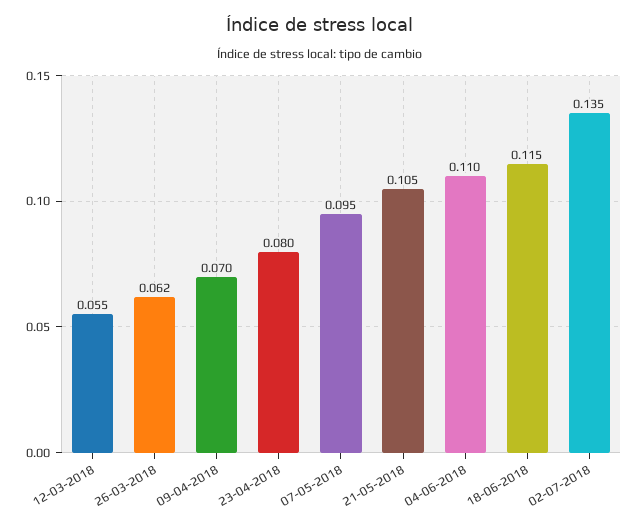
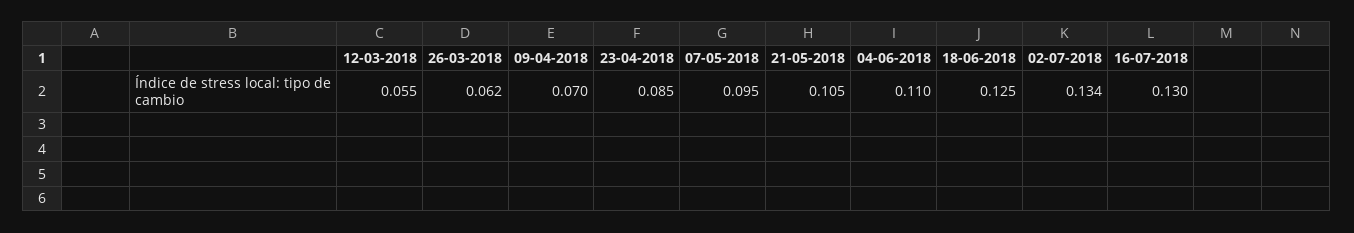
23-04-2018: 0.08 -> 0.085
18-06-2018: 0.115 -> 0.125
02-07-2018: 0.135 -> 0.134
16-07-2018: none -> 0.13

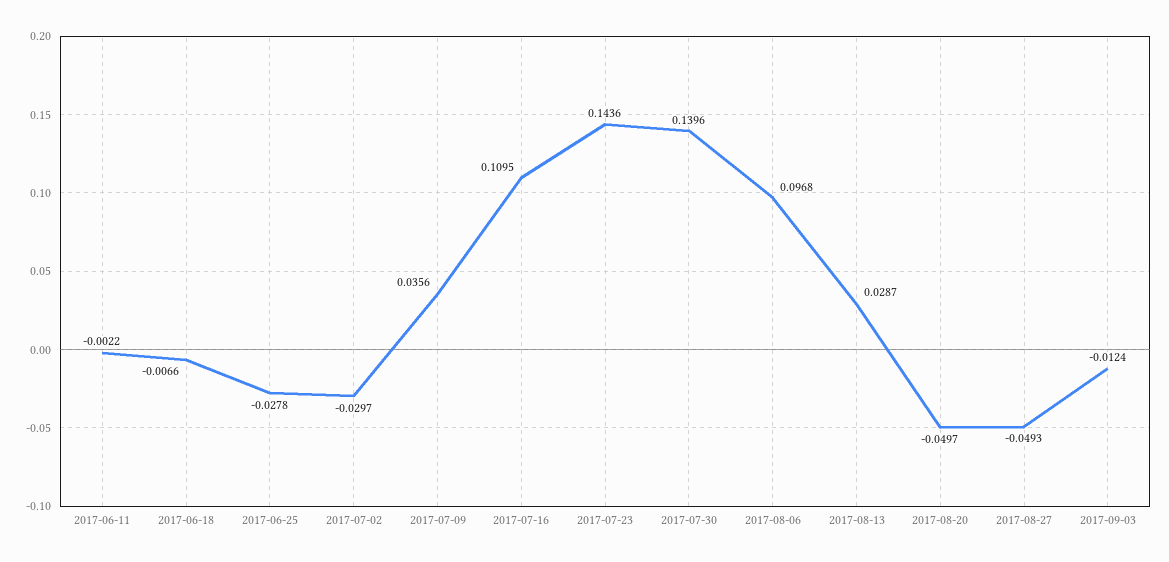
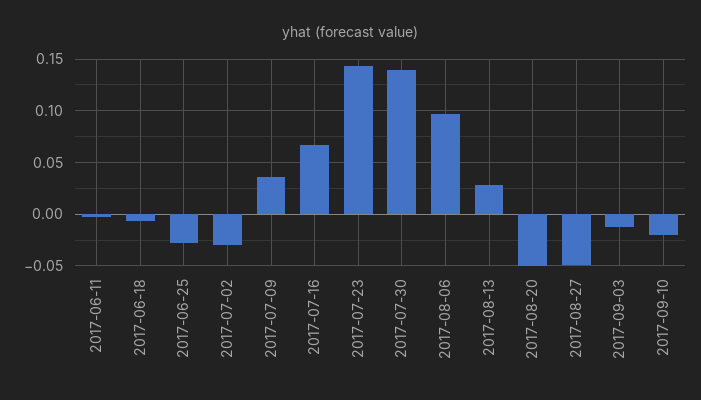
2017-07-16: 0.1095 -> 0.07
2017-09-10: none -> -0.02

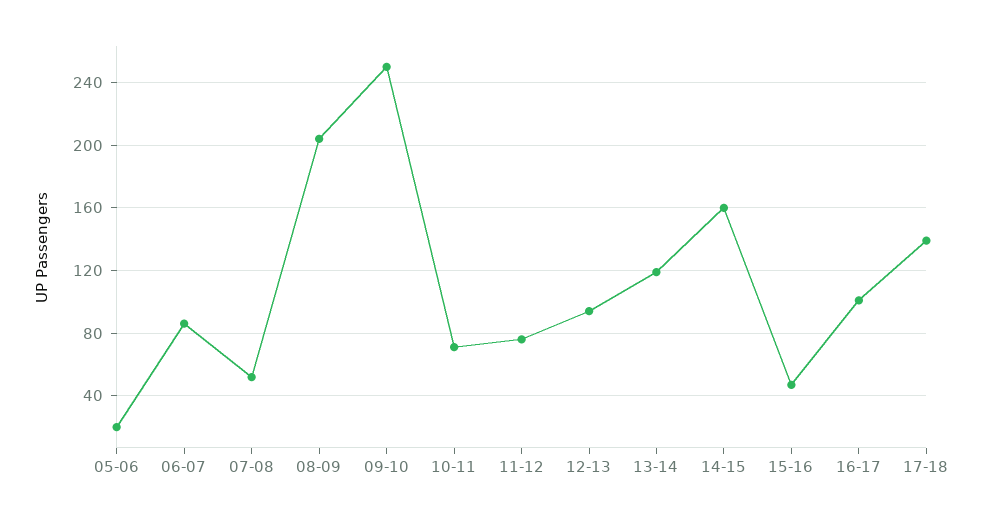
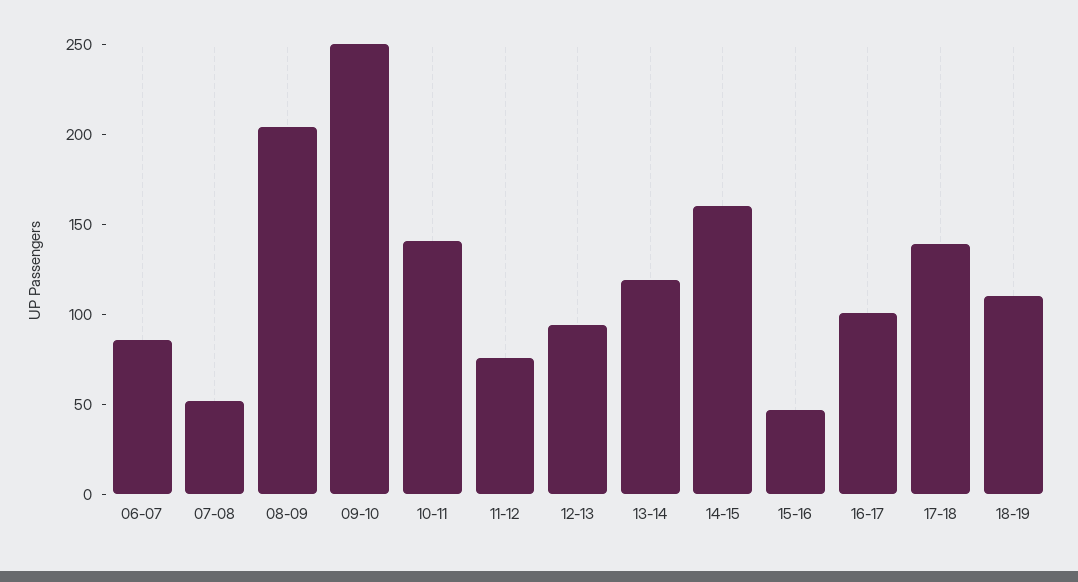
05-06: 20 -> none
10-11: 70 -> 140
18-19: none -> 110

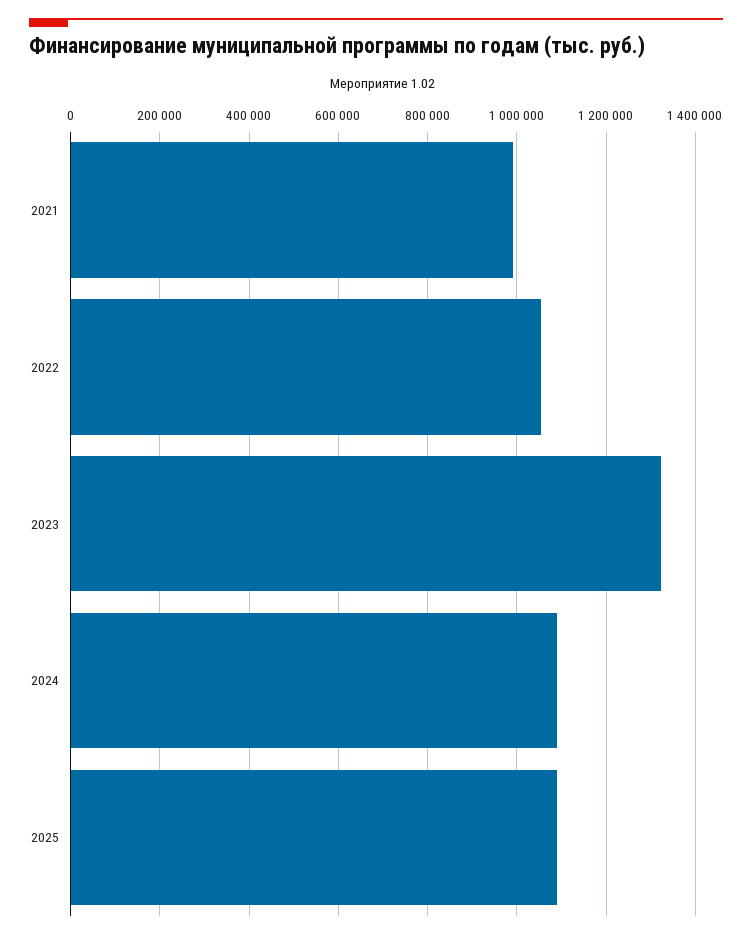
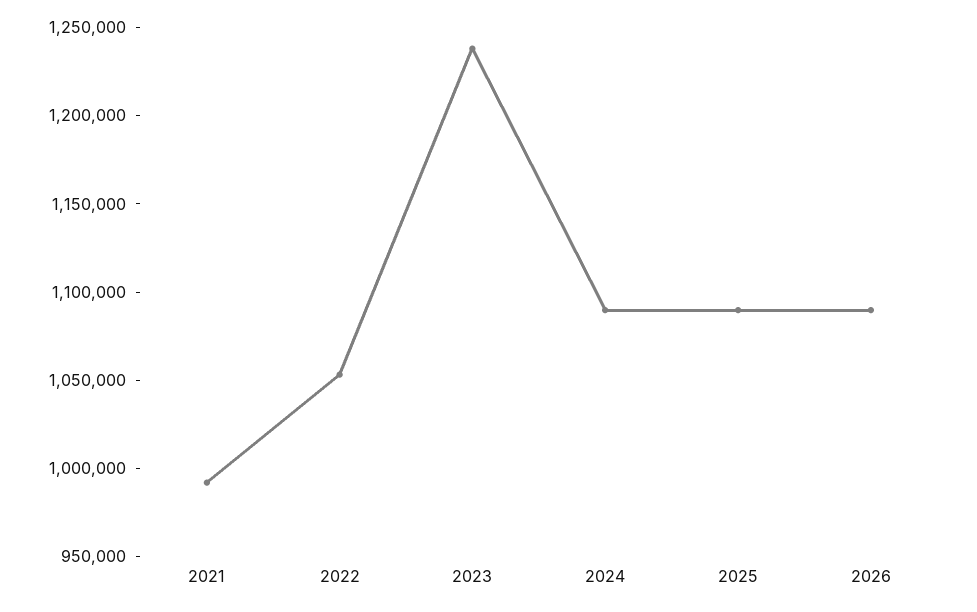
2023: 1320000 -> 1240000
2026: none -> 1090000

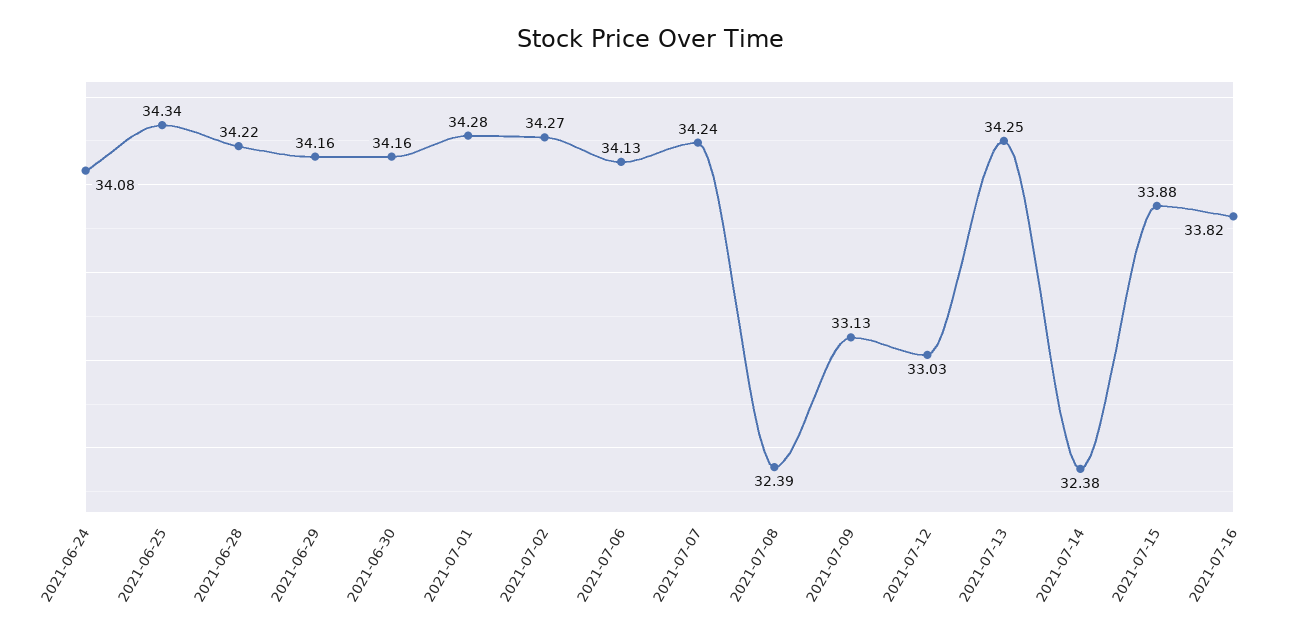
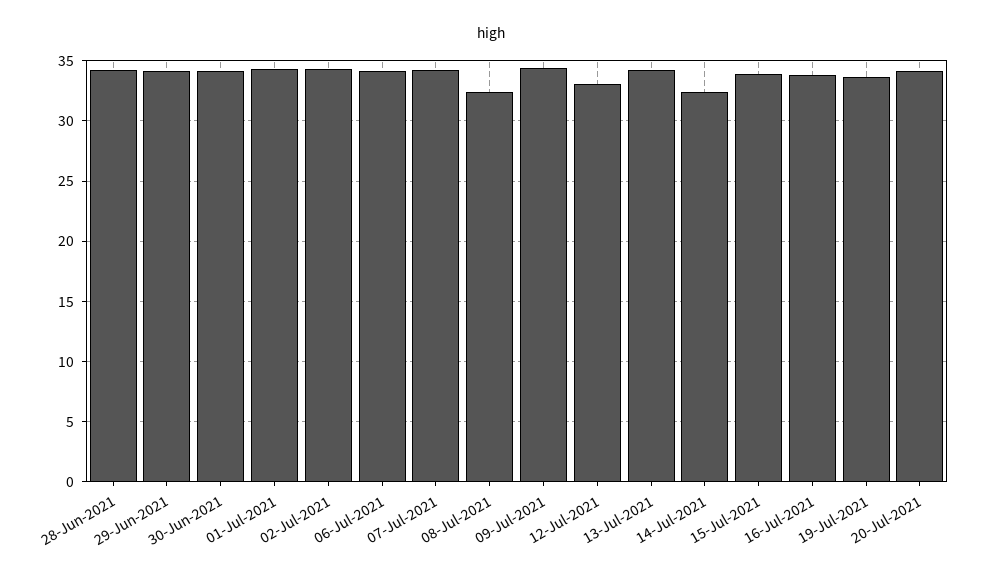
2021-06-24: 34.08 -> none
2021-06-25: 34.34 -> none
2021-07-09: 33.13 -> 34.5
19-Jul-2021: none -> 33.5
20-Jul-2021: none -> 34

====

● Aim of the task
All lines of the material above should be returned unchanged, but no pictures should be included.

● Your response
23-04-2018: 0.08 -> 0.085
18-06-2018: 0.115 -> 0.125
02-07-2018: 0.135 -> 0.134
16-07-2018: none -> 0.13

2017-07-16: 0.1095 -> 0.07
2017-09-10: none -> -0.02

05-06: 20 -> none
10-11: 70 -> 140
18-19: none -> 110

2023: 1320000 -> 1240000
2026: none -> 1090000

2021-06-24: 34.08 -> none
2021-06-25: 34.34 -> none
2021-07-09: 33.13 -> 34.5
19-Jul-2021: none -> 33.5
20-Jul-2021: none -> 34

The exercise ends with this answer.